If it’s December, it must be Wilson peaking, and the Seahawks soaring. He is 18-5 for his career in December, with 46 touchdowns, 15 interceptions and a 103.7 passer rating — the highest rating in the month since the 1970 merger (minimum five starts). And Wilson thrives in the figurative December of a particular game, with 15 touchdown passes this season in the fourth quarter (including one to J.D. McKissic on Sunday). That ties him with Eli Manning in 2011 for the most in an NFL season, with four games to play.
The Seahawks, meanwhile, are 21-5 in December since 2011 under Carroll, whose coaching philosophy, micro and macro, is predicated on finishing strong.
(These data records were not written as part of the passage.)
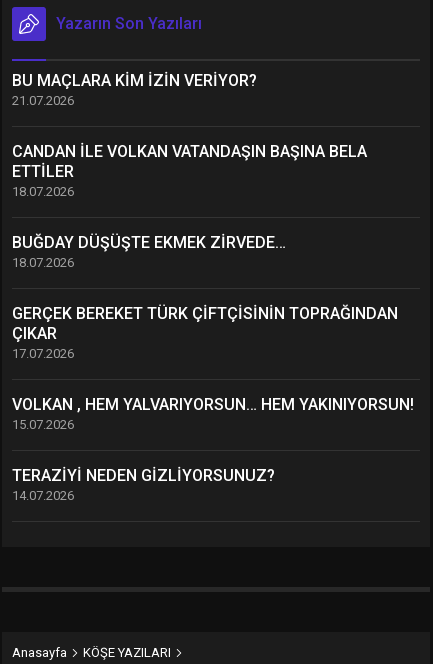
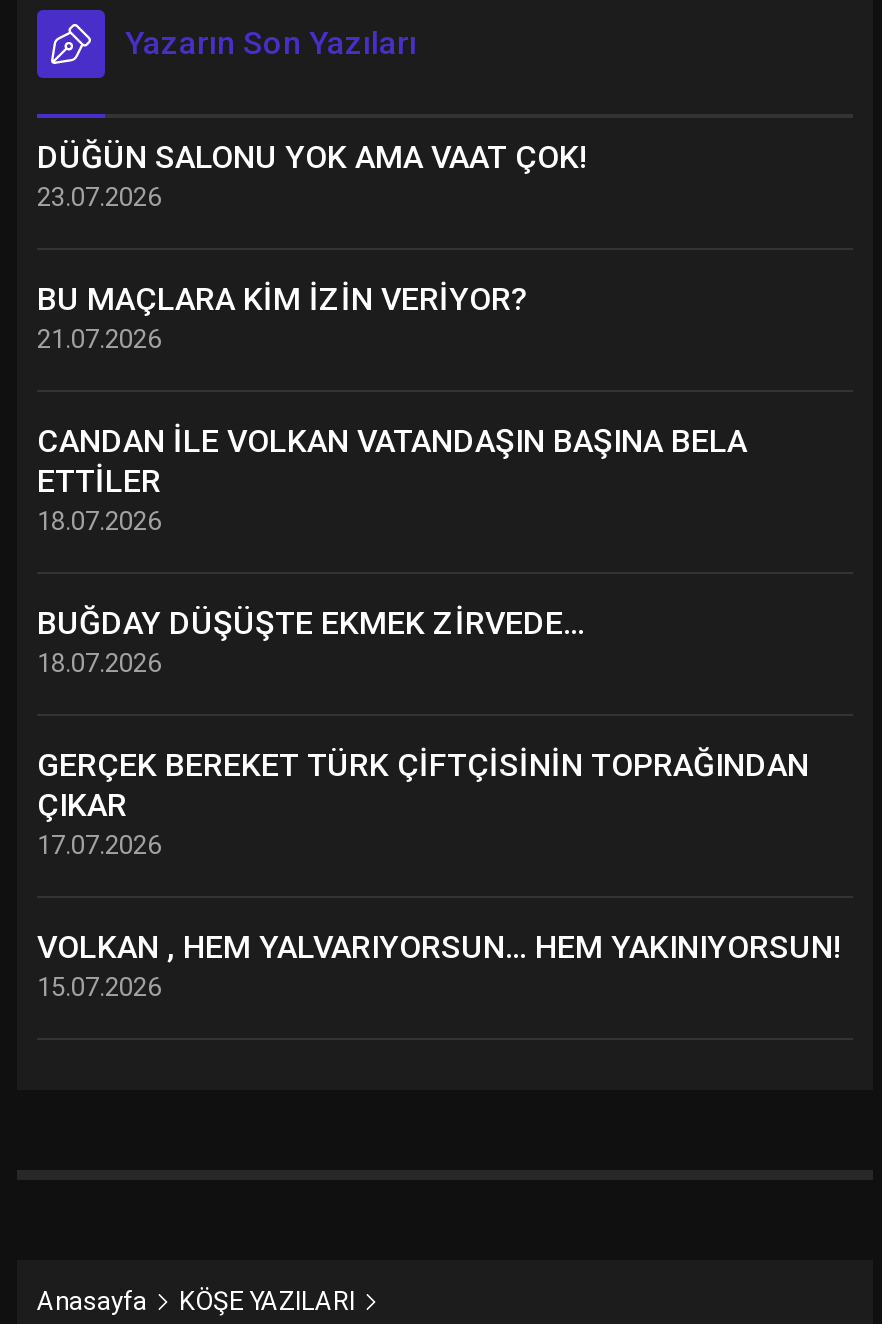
+ DÜĞÜN SALONU YOK AMA VAAT ÇOK!
+ 23.07.2026

moved down: BU MAÇLARA KİM İZİN VERİYOR? | 21.07.2026 | CANDAN İLE VOLKAN VATANDAŞIN BAŞINA BELA | ... | VOLKAN , HEM YALVARIYORSUN… HEM YAKINIYORSUN! | 15.07.2026

- TERAZİYİ NEDEN GİZLİYORSUNUZ?
- 14.07.2026
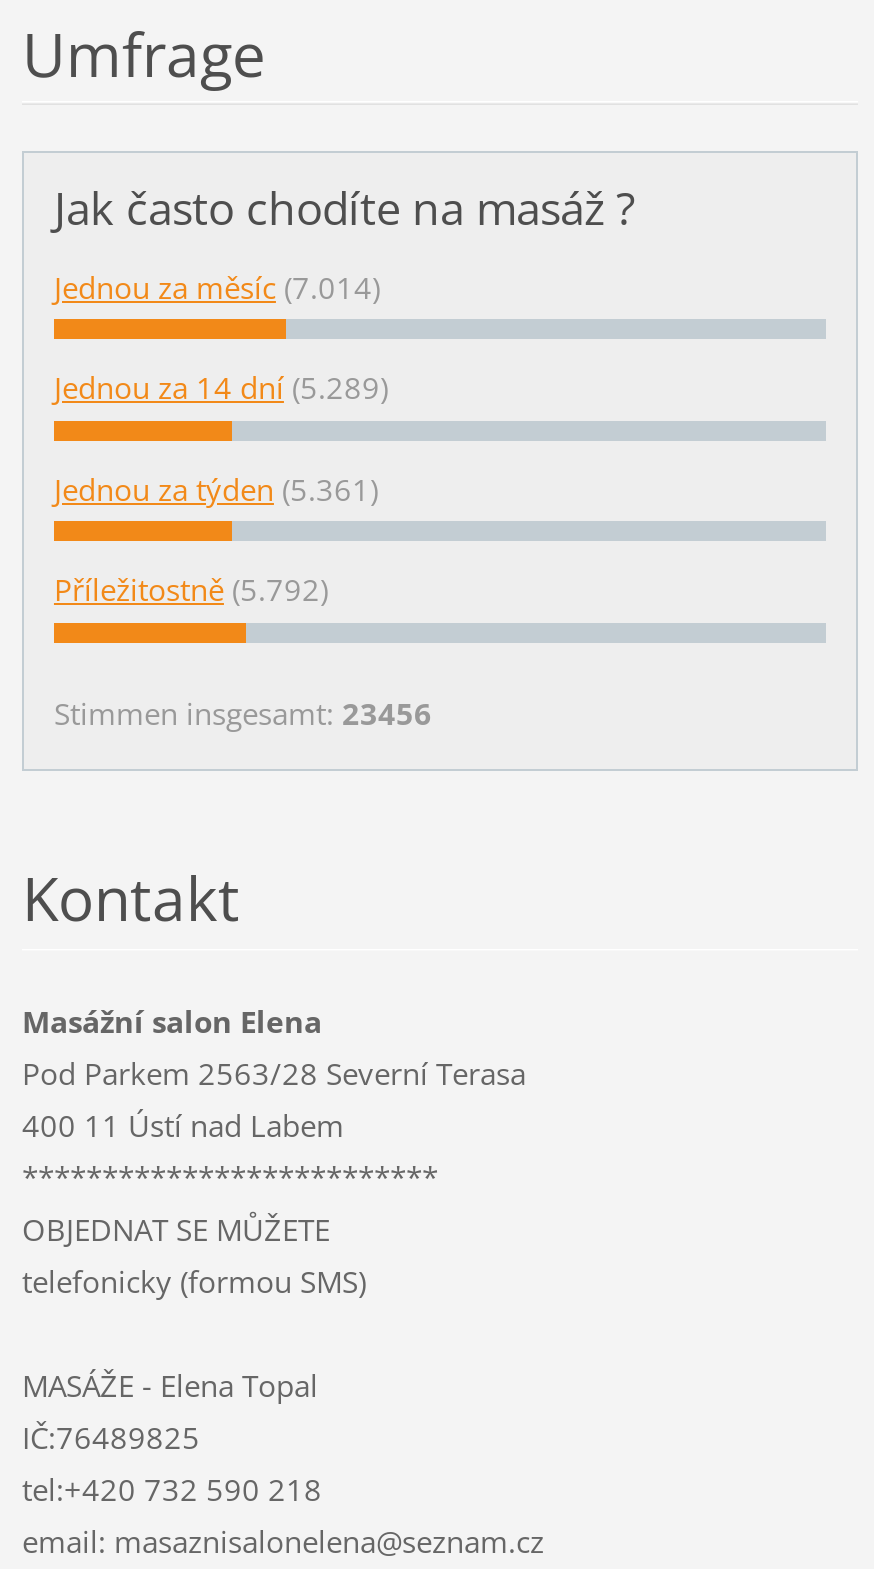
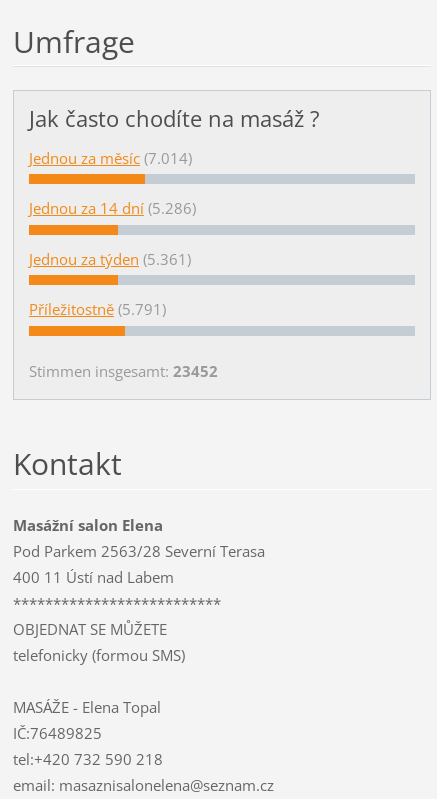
- Jednou za 14 dní (5.289)
+ Jednou za 14 dní (5.286)

- Příležitostně (5.792)
+ Příležitostně (5.791)

- Stimmen insgesamt: 23456
+ Stimmen insgesamt: 23452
With the Seahawks depleted and fighting for their playoff lives, you could practically see them get their sass back Sunday. They were clearly bristling at the perception that the defense has been diminished by season-ending injuries to cornerback Richard Sherman and strong safety Kam Chancellor. So all they did was hold the league’s top-scoring offense 20 points under its average.
“I don’t really pay attention to a lot of media, I don’t read Twitter. I don’t really listen to the things guys say on other teams,’’ said strong safety Bradley McDougald, Chancellor’s replacement. “But word did get back to me, and they did say some things that we’re not the same defense, we’re nothing to worry about. I think we kind of came out and proved otherwise.”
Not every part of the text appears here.